Sultanu’ş-Şuara
Baki’nin Hayatı, Sanatı ve Eserleri
(Bâkî (باقي) (d. 1526-27?-ö. 1008/1600))
Çocukluğu,
Eğitimi ve Arkadaşları
1526/7’de
İstanbul’da doğan Bâkî mahlaslı Mahmud Abdülbaki’nin babası Fatih Camii
müezzini Mehmed Efendi’dir. Fakir bir ailenin çocuğu olan Baki, gençliğinin ilk
yıllarında bir görüşe göre saraç (At takımları, eyer ve koşum yapan veya satan
kimse) çırağı diğer bir görüşe göre serraclık (cami kandillerinin
yakılması ve bakımı) yapmıştır. Sonrasında medresede Karamanizade Mehmed Efendi’den
ders alan Baki’nin okul arkadaşları Nevi, Üsküplü Valihi, Edirneli Mecdi, Hoca
Sadeddin, Karamanlı Muhyiddin olmuştur. İlim öğrenmenin yanında Zati gibi
şairlere nazireler yazan Baki, nokta ve çizgilere bakarak Beyazıt Camii’nde
remilcilik/falcılık yapan Zati’nin sanat muhitine sık sık uğramıştır.
Baki’nin
Kasideleri ve Kariyeri Başlıyor
Hocası
Karamanizade Mehmed Efendi için yazdığı “sünbül” kasidesiyle kendini edebiyat
dünyasına kabul ettiren Baki, 1552’de Süleymaniye Medresesi’nde ders veren
Kadızade Şemseddin Ahmed Efendi’den ders aldı. 1555’te Nahcıvan seferinden
dönen Kanuni Sultan Süleyman’a takdim ettiği kasideden sonra bina eminliği
yapan Baki, 1556’da Halep’e kadı olan hocasıyla gitti ve kadı naipliği
(vekilliği) yaptı. Burada hocasına “raiyye”, Halep Beylerbeyi Kubad Paşa’ya “hilal”

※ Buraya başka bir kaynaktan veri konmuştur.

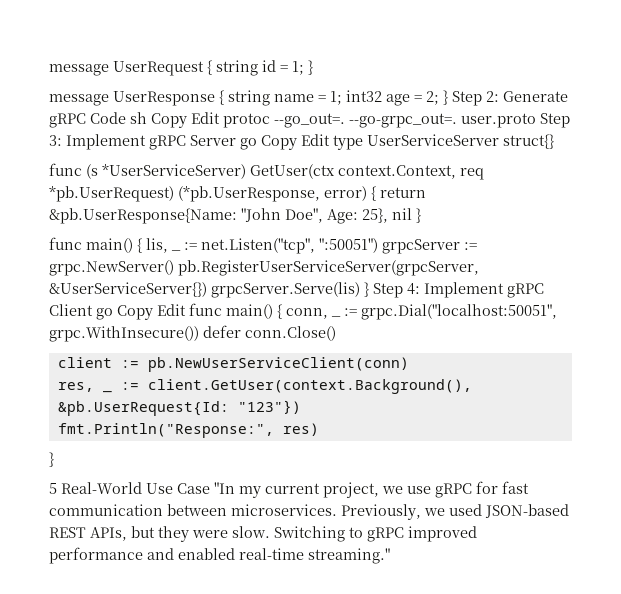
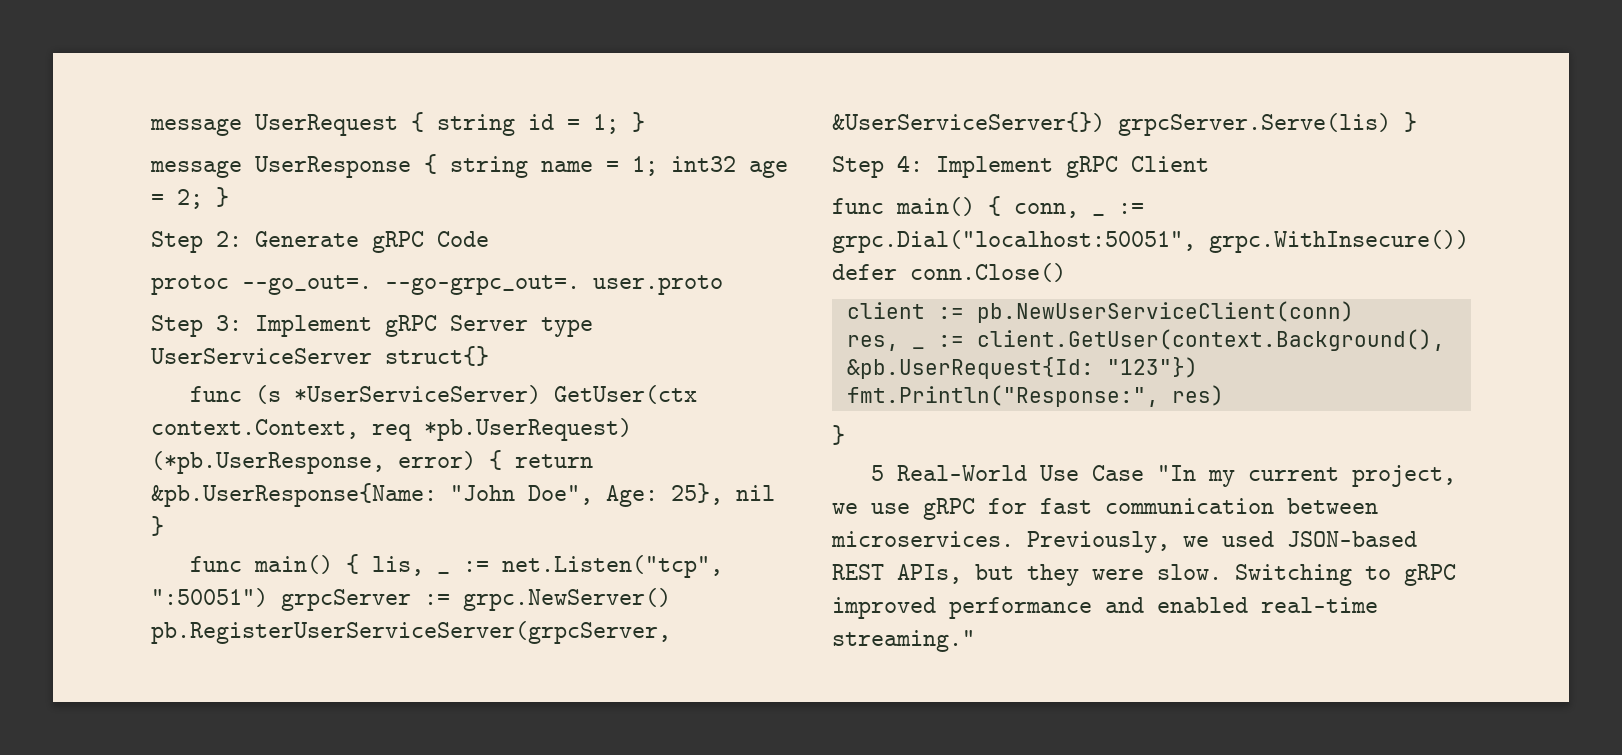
- message UserResponse { string name = 1; int32 age = 2; } Step 2: Generate gRPC Code sh Copy Edit protoc --go_out=.
+ message UserResponse { string name = 1; int32 age = 2; }
+ Step 2: Generate gRPC Code
+ protoc --go_out=.
- --go-grpc_out=. user.proto Step 3: Implement gRPC Server go Copy Edit type UserServiceServer struct{}
+ --go-grpc_out=. user.proto
+ Step 3: Implement gRPC Server type UserServiceServer struct{}
- func main() { lis, _ := net.Listen("tcp", ":50051") grpcServer := grpc.NewServer() pb.RegisterUserServiceServer(grpcServer, &UserServiceServer{}) grpcServer.Serve(lis) } Step 4: Implement gRPC Client go Copy Edit func main() { conn, _ := grpc.Dial("localhost:50051", grpc.WithInsecure()) defer conn.Close()
+ func main() { lis, _ := net.Listen("tcp", ":50051") grpcServer := grpc.NewServer() pb.RegisterUserServiceServer(grpcServer, &UserServiceServer{}) grpcServer.Serve(lis) }
+ Step 4: Implement gRPC Client
+ func main() { conn, _ := grpc.Dial("localhost:50051", grpc.WithInsecure()) defer conn.Close()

kasidesini sunan Baki, Mecmau’l Havas tezkiresi yazarı ve Şah Abbas’ın
kütüphanecisi Sadıki-ı Kitapdar’la yakınlık kurdu.
1560’ta hocası
Halep kadılığından istifa edince o da hocasıyla İstanbul’a döndü. Konya’da
Şeyhülislam Ebussuud’un Şam’a kadı olan
oğlu Mehmed Çelebi’ye “nuniyye” kasidesini sunan Baki, ondan aldığı mektup ve
Ebussuud’a sunduğu “lamiyye” kasidesiyle saray çevresine yaklaştı. Sonrasında Sadrazam
Rüstem Paşa’ya, Filibeli Şeyh Mahmud’a (Baba Efendi) ve Rüstem Paşa’nın
ölümüyle yerine geçen Semiz Ali Paşa’ya kasideler sundu. 1561’de danişmend (kadı
yardımcısı/kıdemli medrese öğrencisi), iki sene sonra mülazım (müderrislik
öncesi stajyerlik) ve 1564’te 25 akçeyle müderris oldu.
Şeyülislamlığa
Giden Yol: Kazaskerlik
Rumeli
kazaskeri Hamid Efendi bu atamayı usulen reddederken padişahın fermanıyla Silivri
Piri Mehmed Paşa Medresesine 30 akçeyle atamayı kabul etmek zorunda kaldı. Baki,
hemen birkaç ay sonra Murad Paşa Medresesi’ne nakledilince burada Kanuni’ni
şiirlerine nazireler yazdı ve ona kasideler sundu. Kanuni de ona Keşşaf, Hidaye
ve Ekmel kitaplarının birer nüshasını hediye etti. Baki’nin maddi-manevi
zenginleştiği bu yıllarda 1566’da önce babasını hacda, hamisi Kanuni’yi
Zigetvar’da (Sigetvar) kaybetti.
Kanuni’nin
Ölümü: Baki’nin Yükselişi Başlıyor
Kanuni’nin
ölümü üzerine meşhur mersiyesini yazan (Kanuni Mersiyesi) Baki, mersiyenin son
bölümüyle 2. Selim’den (1566) cülusiye (yeni tahta çıkan padişahın dağıttığı
bahşiş/ler) aldı. Baki caizeyi (armağan, bahşiş, hediye) yetersiz bulurken
Murad Paşa müderrisliğini de kaybetti. 1569’da Mahmud Paşa, 1571’de Eyüp
Medresesi müderrisliklerine kadar saraydan uzak kalan (mazuliyet) Baki, münşeat
sahibi Feridun Bey aracılığıyla Sokullu Mehmed Paşa’nin himayesine girdi.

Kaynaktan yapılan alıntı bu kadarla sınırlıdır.